1. Locking is optional. Leave it unlocked, leave the windows down. Nobody’s going to touch your car. The visor’s a really good place to keep your keys. So you know where they are.

2. Bring cash. Not all banks have ATMs. Not all stores take debit cards. Not all stores have cash registers; some do up a receipt by hand, use a calculator for the tax, and tear you off a copy.

3. Pay your utilities in person. The electric company’s closer than the post office. Why waste $0.37 when you can take a nice walk and exchange pleasantries with the lady at the counter? Ditto for water, sewer, and trash.

4. Its pronounced, ‘Wells-bruh’. Upstate New York with a touch of Minnesota and a whiff of the Canadian border is the accent here. Give me another week and I’ll have mastered it. Give me six months and I’ll forget what I used to sound like.

5. Don’t write yourself in as a joke when you vote here. You might win. (I didn’t do this; I heard a story.)

6. If the pickup truck is towing a 4-wheeler and the driver is wearing any combination of blaze orange and camouflage do not glance in the bed of the truck unless dead wildlife is interesting to you.

7. If you need to go to a store that closes at 5, and you work until 5, chances are the owner (who answered the phone) will offer to stay and wait for you. Except Sunday, when everything is closed.

8. Speaking of Sunday, don’t be late to church. Your chances of sneaking in unnoticed are hampered considerably by the fact that there are only 47 people there and 10 of them are your neighbors.

9. Directional landmarks are tricky, since a mile outside town its trees, trees, trees. Its not uncommon for people to refer to guardrail as a guide, as in “Our driveway is a quarter mile or so from where the guardrail ends”.


I’m still working on slowing down as I observe that this seems to be a community that runs on neighborly consideration and good manners.

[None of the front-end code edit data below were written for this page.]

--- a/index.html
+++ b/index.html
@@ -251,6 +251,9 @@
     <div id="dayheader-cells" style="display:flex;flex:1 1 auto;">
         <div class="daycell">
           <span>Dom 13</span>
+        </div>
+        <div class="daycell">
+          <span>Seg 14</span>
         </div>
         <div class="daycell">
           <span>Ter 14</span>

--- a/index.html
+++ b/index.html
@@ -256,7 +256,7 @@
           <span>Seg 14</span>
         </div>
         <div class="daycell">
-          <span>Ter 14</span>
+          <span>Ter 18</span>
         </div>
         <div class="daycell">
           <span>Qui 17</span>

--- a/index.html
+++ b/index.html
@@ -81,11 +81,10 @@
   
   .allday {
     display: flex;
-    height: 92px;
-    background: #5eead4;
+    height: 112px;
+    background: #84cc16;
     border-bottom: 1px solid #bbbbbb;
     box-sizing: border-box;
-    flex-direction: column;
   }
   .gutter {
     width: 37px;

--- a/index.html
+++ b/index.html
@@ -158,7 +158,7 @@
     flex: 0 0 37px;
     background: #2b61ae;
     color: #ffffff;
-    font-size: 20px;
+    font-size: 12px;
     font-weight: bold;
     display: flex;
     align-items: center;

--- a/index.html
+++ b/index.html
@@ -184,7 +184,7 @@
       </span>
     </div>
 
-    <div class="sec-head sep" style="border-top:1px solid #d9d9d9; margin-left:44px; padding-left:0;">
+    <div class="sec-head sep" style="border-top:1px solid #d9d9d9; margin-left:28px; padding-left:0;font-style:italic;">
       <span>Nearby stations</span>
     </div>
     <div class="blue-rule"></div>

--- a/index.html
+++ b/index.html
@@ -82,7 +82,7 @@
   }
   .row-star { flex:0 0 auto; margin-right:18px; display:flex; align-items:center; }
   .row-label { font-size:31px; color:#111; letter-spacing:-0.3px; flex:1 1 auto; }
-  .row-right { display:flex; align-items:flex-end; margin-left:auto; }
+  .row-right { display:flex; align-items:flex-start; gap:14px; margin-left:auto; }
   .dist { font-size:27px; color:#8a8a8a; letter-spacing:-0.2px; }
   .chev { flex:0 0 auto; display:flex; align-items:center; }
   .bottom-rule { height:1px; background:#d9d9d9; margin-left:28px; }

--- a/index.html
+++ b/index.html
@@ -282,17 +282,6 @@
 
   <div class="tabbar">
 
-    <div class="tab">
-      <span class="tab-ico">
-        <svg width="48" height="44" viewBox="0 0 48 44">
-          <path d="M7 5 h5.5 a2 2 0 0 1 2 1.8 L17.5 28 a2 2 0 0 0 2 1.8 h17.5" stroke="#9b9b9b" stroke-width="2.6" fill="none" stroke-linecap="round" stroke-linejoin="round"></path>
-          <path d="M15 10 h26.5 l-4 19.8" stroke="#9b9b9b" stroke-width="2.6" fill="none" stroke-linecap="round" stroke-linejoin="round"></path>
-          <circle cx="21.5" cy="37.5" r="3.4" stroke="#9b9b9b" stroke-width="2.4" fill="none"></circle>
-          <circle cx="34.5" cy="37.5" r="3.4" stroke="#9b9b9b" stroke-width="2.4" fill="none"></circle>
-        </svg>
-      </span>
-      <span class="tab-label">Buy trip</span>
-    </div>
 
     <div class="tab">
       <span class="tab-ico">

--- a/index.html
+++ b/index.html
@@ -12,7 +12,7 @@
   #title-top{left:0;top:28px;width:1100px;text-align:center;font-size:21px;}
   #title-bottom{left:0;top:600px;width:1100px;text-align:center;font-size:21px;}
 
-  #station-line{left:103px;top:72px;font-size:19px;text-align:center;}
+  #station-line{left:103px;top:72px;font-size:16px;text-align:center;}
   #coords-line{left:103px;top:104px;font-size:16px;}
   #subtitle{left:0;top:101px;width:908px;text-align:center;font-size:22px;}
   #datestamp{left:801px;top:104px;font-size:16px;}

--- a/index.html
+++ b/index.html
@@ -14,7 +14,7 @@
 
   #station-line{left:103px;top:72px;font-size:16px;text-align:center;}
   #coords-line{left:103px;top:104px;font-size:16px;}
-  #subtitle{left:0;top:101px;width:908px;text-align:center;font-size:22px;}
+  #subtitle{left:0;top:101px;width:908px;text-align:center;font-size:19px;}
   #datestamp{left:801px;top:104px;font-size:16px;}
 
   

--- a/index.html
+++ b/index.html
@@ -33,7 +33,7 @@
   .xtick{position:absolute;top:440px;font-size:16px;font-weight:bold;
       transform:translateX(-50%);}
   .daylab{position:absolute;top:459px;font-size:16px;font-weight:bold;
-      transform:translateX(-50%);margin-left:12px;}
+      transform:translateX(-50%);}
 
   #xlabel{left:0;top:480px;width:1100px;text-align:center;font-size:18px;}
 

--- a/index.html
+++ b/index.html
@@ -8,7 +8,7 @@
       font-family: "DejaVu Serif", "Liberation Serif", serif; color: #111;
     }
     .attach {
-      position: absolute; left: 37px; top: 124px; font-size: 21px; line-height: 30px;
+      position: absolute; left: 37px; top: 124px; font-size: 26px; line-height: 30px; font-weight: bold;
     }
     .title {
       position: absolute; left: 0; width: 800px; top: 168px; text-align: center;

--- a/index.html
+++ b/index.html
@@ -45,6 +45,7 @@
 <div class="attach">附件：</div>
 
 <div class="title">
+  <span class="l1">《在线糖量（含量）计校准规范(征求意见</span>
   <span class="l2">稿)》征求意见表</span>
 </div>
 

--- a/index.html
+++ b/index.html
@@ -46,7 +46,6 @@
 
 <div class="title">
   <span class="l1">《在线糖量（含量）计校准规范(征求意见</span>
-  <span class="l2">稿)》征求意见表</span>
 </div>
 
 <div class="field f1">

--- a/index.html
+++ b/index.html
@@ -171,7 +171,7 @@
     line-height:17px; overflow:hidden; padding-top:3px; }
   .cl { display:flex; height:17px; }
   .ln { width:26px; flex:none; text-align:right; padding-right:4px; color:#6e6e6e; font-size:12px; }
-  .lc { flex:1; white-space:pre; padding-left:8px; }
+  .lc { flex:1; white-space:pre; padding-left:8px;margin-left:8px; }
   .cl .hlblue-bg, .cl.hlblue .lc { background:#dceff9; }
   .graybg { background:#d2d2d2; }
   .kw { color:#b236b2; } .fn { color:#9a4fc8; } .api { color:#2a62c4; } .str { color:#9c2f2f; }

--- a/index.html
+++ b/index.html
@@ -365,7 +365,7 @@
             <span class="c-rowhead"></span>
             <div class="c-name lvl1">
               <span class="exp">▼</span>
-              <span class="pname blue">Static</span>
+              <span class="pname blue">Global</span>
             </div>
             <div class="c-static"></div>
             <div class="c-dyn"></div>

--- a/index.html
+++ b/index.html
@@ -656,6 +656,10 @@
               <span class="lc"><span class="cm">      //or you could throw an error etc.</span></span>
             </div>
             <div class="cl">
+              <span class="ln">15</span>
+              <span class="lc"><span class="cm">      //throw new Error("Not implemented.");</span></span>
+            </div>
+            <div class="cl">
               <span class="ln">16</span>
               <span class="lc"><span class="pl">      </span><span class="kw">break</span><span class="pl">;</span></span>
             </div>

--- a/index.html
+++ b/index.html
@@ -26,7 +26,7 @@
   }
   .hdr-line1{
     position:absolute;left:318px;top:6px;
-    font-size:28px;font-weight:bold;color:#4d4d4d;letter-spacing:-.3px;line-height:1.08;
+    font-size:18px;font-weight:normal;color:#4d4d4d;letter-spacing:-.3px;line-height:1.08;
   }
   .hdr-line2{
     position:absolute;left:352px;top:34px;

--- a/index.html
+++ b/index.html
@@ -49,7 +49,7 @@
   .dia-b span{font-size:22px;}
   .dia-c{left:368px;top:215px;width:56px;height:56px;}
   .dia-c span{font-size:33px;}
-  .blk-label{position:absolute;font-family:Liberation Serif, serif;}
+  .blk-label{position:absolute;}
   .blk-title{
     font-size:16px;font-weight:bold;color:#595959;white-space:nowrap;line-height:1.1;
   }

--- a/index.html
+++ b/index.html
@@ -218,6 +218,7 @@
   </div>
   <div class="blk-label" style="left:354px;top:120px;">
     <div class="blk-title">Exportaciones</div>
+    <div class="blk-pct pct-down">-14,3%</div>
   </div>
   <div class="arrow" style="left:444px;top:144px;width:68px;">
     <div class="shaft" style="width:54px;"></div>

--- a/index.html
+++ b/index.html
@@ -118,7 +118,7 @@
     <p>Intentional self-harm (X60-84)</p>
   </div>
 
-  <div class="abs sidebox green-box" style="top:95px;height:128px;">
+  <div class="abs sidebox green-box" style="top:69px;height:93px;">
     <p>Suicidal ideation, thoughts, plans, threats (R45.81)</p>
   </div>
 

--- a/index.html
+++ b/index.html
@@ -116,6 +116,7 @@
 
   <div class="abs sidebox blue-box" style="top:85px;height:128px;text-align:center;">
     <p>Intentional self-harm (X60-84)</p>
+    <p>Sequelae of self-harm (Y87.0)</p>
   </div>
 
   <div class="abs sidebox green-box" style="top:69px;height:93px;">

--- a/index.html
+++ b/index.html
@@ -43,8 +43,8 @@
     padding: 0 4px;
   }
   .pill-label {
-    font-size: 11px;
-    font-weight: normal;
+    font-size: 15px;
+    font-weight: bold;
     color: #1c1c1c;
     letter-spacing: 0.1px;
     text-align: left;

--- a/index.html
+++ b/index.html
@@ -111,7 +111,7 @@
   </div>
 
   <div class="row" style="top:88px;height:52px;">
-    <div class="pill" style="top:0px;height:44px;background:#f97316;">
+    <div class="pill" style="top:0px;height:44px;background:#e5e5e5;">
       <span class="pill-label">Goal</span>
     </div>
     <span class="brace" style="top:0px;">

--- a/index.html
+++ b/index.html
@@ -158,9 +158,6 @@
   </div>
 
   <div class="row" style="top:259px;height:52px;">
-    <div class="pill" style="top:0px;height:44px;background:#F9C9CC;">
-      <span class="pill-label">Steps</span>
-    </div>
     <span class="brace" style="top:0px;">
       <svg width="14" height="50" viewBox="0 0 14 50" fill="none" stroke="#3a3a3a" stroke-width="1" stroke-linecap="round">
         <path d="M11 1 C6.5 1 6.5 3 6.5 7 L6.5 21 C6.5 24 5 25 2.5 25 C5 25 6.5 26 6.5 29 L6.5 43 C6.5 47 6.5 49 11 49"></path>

Driving is much less an act of aggression in these parts. (Nobody’s in a hurry because everything you need is either right here or 50-80 miles away and in that case you’re going to make a Saturday of going to get it.)
That’s about it for now; the to-do list for the house centers around the last of the unpacking, acquisition of a bit of furniture, and raking up the leaves to stash in leaf bags in the garage so I can add them to my compost come spring. (And planning my very first Thanksgiving dinner that I am making. More on that later.)